*** Opening of Extracted material ***

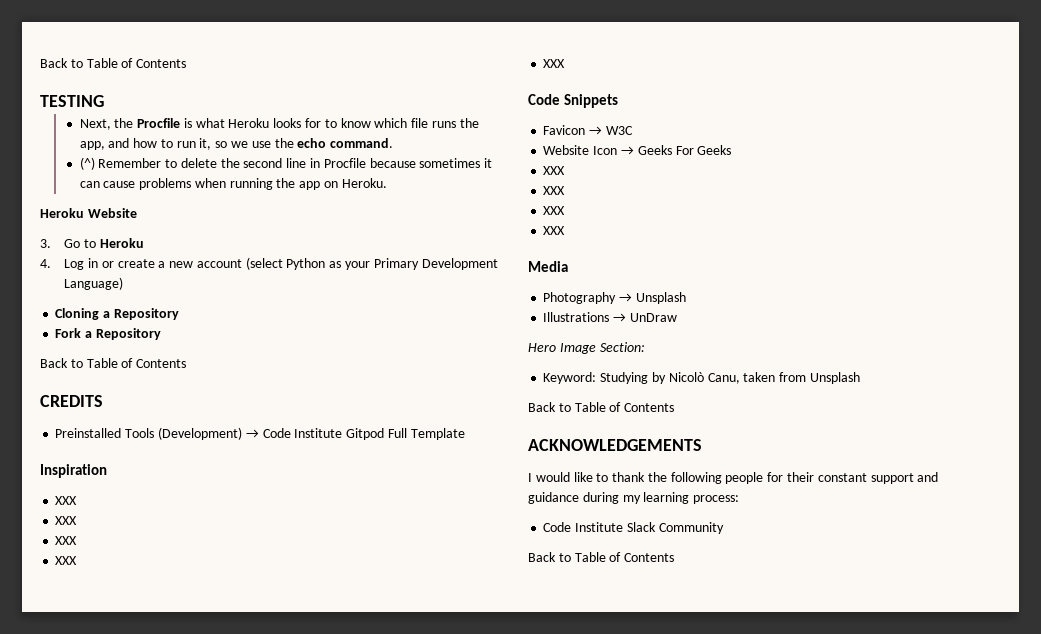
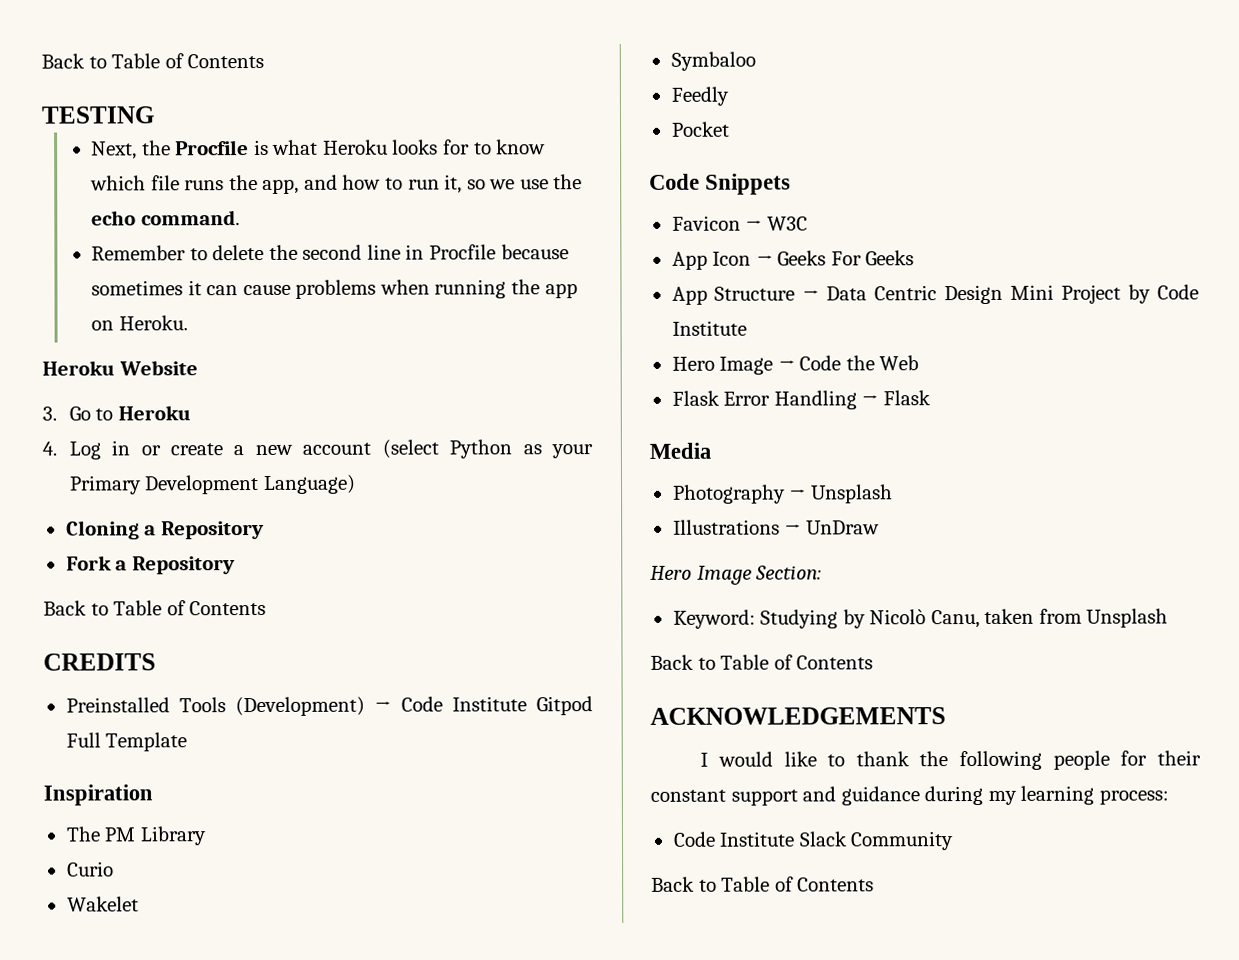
- (^) Remember to delete the second line in Procfile because sometimes it can cause problems when running the app on Heroku.
+ Remember to delete the second line in Procfile because sometimes it can cause problems when running the app on Heroku.
  Inspiration
- XXX
- XXX
- XXX
- XXX
- XXX
+ The PM Library
+ Curio
+ Wakelet
+ Symbaloo
+ Feedly
+ Pocket
- Website Icon → Geeks For Geeks
- XXX
- XXX
- XXX
- XXX
+ App Icon → Geeks For Geeks
+ App Structure → Data Centric Design Mini Project by Code Institute
+ Hero Image → Code the Web
+ Flask Error Handling → Flask

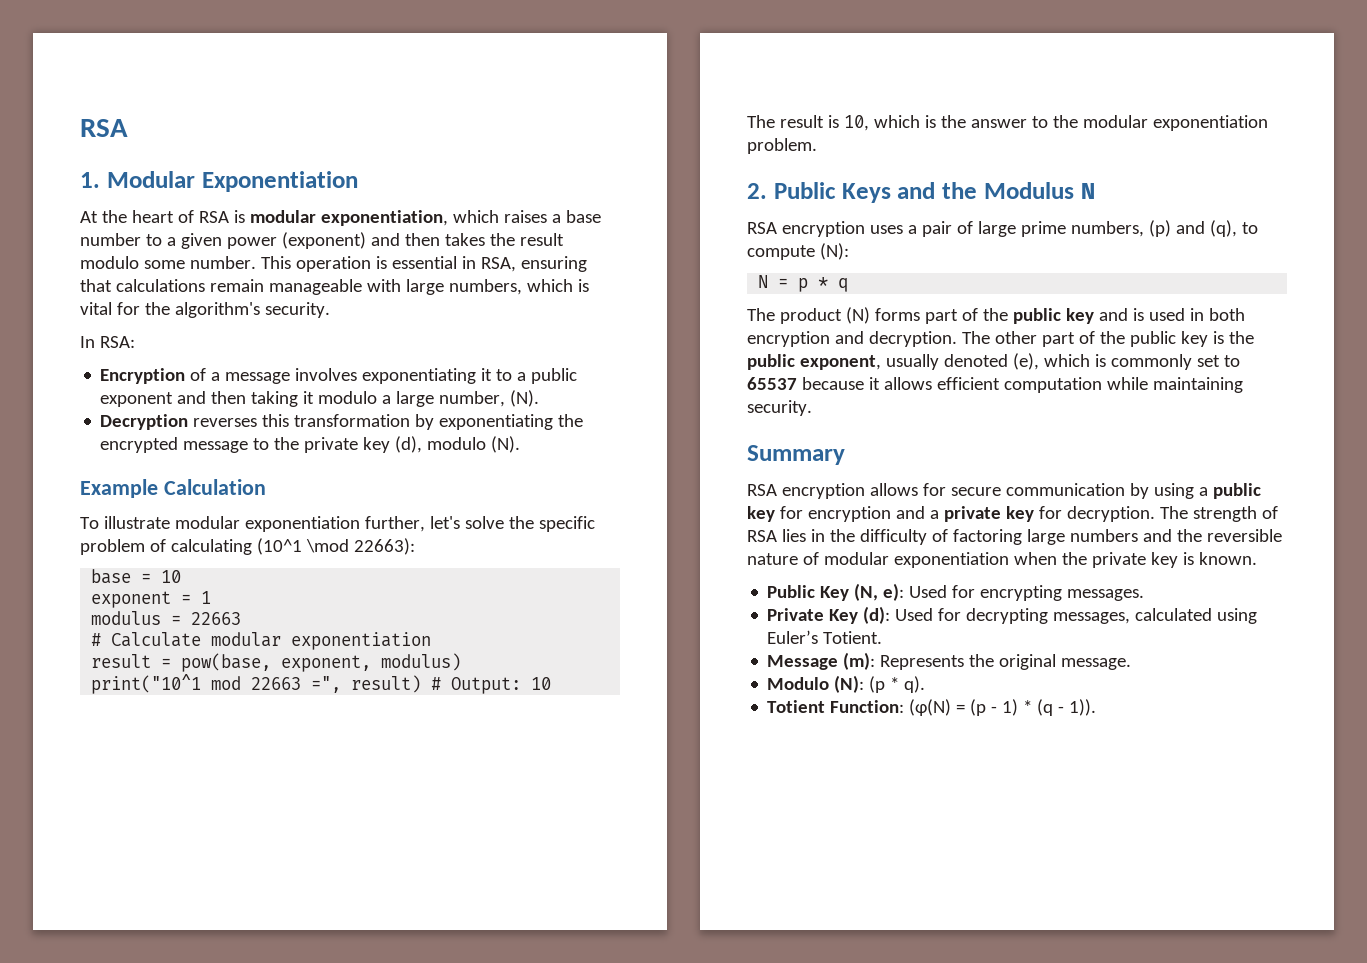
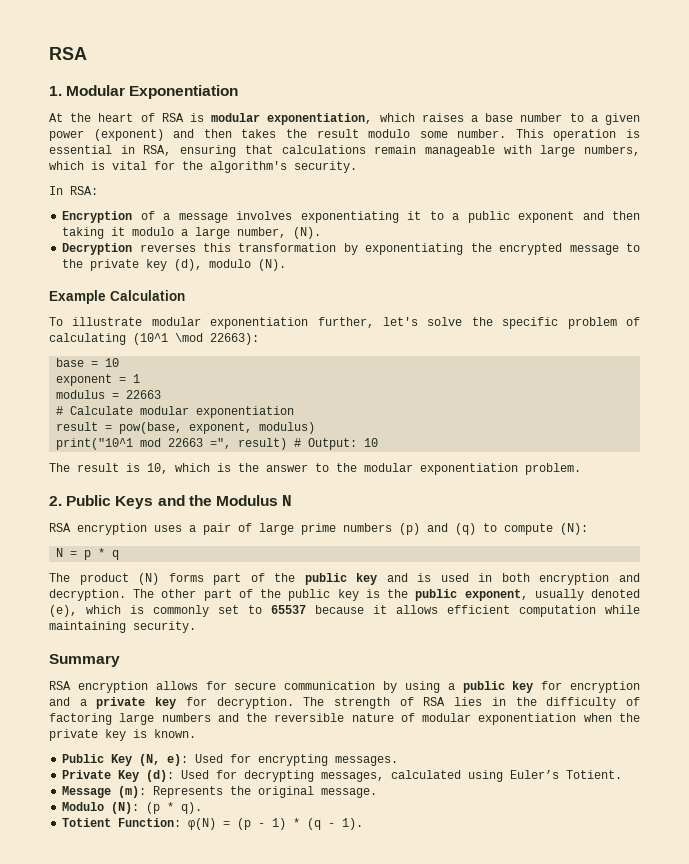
- RSA encryption uses a pair of large prime numbers, (p) and (q), to compute (N):
+ RSA encryption uses a pair of large prime numbers (p) and (q) to compute (N):
- Totient Function: (φ(N) = (p - 1) * (q - 1)).
+ Totient Function: φ(N) = (p - 1) * (q - 1).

*** Close of Extracted material ***

Return all of the entries word for word, but omit the pictures.

- (^) Remember to delete the second line in Procfile because sometimes it can cause problems when running the app on Heroku.
+ Remember to delete the second line in Procfile because sometimes it can cause problems when running the app on Heroku.
  Inspiration
- XXX
- XXX
- XXX
- XXX
- XXX
+ The PM Library
+ Curio
+ Wakelet
+ Symbaloo
+ Feedly
+ Pocket
- Website Icon → Geeks For Geeks
- XXX
- XXX
- XXX
- XXX
+ App Icon → Geeks For Geeks
+ App Structure → Data Centric Design Mini Project by Code Institute
+ Hero Image → Code the Web
+ Flask Error Handling → Flask

- RSA encryption uses a pair of large prime numbers, (p) and (q), to compute (N):
+ RSA encryption uses a pair of large prime numbers (p) and (q) to compute (N):
- Totient Function: (φ(N) = (p - 1) * (q - 1)).
+ Totient Function: φ(N) = (p - 1) * (q - 1).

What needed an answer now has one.